"El poder es la impotencia", sentenció en cierta ocasión De Gaulle. En Francia, quizá, no lo dudo. Pero, a este lado de los Pirineos, resulta ser algo mucho más humillante aún; es Gulliver capturado, maniatado e inmovilizado, reo de los vociferantes pigmeos de Liliput y Blefuscu, prestos siempre a obedecer a sus insaciables reyezuelos pedáneos. Mientras la prensa tiene entretenido al personal con la bobadita del pinganillo, así lo acaba de reconocer un Carlos Ocaña, secretario de Estado de Hacienda por más señas. Y hombre lacónico, al punto de que apenas ha necesitado recurrir a cuatro palabras, solo cuatro, con tal de verbalizar su definitiva inopia a propósito de la deuda autonómica.

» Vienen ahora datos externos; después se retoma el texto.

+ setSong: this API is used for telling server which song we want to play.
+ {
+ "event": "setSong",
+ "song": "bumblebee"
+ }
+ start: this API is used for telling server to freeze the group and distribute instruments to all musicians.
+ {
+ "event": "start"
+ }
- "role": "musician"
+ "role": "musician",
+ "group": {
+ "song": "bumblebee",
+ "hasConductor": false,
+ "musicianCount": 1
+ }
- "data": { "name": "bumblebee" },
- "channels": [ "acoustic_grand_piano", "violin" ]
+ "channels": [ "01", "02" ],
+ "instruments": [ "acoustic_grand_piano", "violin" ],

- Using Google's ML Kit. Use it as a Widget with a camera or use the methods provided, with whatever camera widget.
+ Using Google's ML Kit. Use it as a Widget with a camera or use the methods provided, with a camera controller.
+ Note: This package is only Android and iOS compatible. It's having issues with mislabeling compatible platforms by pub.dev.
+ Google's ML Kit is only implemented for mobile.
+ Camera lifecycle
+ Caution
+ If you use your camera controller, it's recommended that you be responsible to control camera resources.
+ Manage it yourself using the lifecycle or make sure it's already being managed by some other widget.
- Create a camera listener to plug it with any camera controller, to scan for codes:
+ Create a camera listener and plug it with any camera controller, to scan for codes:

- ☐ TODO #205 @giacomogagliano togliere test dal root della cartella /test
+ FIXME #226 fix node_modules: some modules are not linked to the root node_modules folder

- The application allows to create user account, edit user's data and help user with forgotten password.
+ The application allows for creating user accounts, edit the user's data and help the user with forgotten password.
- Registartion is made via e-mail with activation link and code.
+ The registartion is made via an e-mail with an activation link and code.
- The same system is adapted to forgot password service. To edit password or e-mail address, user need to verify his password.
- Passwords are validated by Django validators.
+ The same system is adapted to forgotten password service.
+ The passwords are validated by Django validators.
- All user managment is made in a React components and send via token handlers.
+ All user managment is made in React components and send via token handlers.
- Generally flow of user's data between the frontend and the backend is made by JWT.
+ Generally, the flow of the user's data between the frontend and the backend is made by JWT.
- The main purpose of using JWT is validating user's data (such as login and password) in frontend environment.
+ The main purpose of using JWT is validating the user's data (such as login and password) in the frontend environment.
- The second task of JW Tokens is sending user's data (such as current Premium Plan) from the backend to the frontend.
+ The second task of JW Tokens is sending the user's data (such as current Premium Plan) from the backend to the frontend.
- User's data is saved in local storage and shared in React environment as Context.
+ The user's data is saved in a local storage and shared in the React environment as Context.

He ahí, elocuente, la apostilla que siguió al anuncio de que piensa frenar el endeudamiento de la Generalidad si ha superado el déficit autorizado. "Como parece el caso", añadiría acto seguido en muy demoledora confesión de ignorancia. Pues ocurre que lo que queda del Estado no tiene ni la más remota idea de cuánto deben las diecisiete islas griegas que lo integran. Solo en Cataluña, se acaba de descubrir un ocultamiento doloso de 2.300 millones de euros en las cuentas del Gran Capitán Montilla. Por cierto, delito tipificado, el de falsedad contable y documental, merced al que ya estarían en la cárcel a estas horas Castells y el propio Montilla, de haber administrado una sociedad mercantil.
Por lo demás, igual parece el caso que los taimados mercados también han sido engañados como chinos por los enanitos manirrotos. A fin de cuentas, si en el papel mojado de las estadísticas oficiales Cataluña todavía luce entre las comunidades formales, serias y cumplidoras, ¿qué razón hay para fiarse de las cuentas de las otras dieciséis? Es sabido, un Estado se diferencia de la Banda del Empastre en que dispone de anticuerpos institucionales que le permiten resistir asaltos tanto internos como externos. Desde las salas ordinarias de justicia al Tribunal Constitucional, y desde la Intervención General al Tribunal de Cuentas del Reino. Aunque, tal como advierte el imprescindible Alejandro Nieto en La organización del desgobierno, todo eso requiere de una cultura política madura, una estructura estatal vertebrada y algo parecido a la honestidad en los usos sociales dominantes. Como no parece el caso, huelga decir.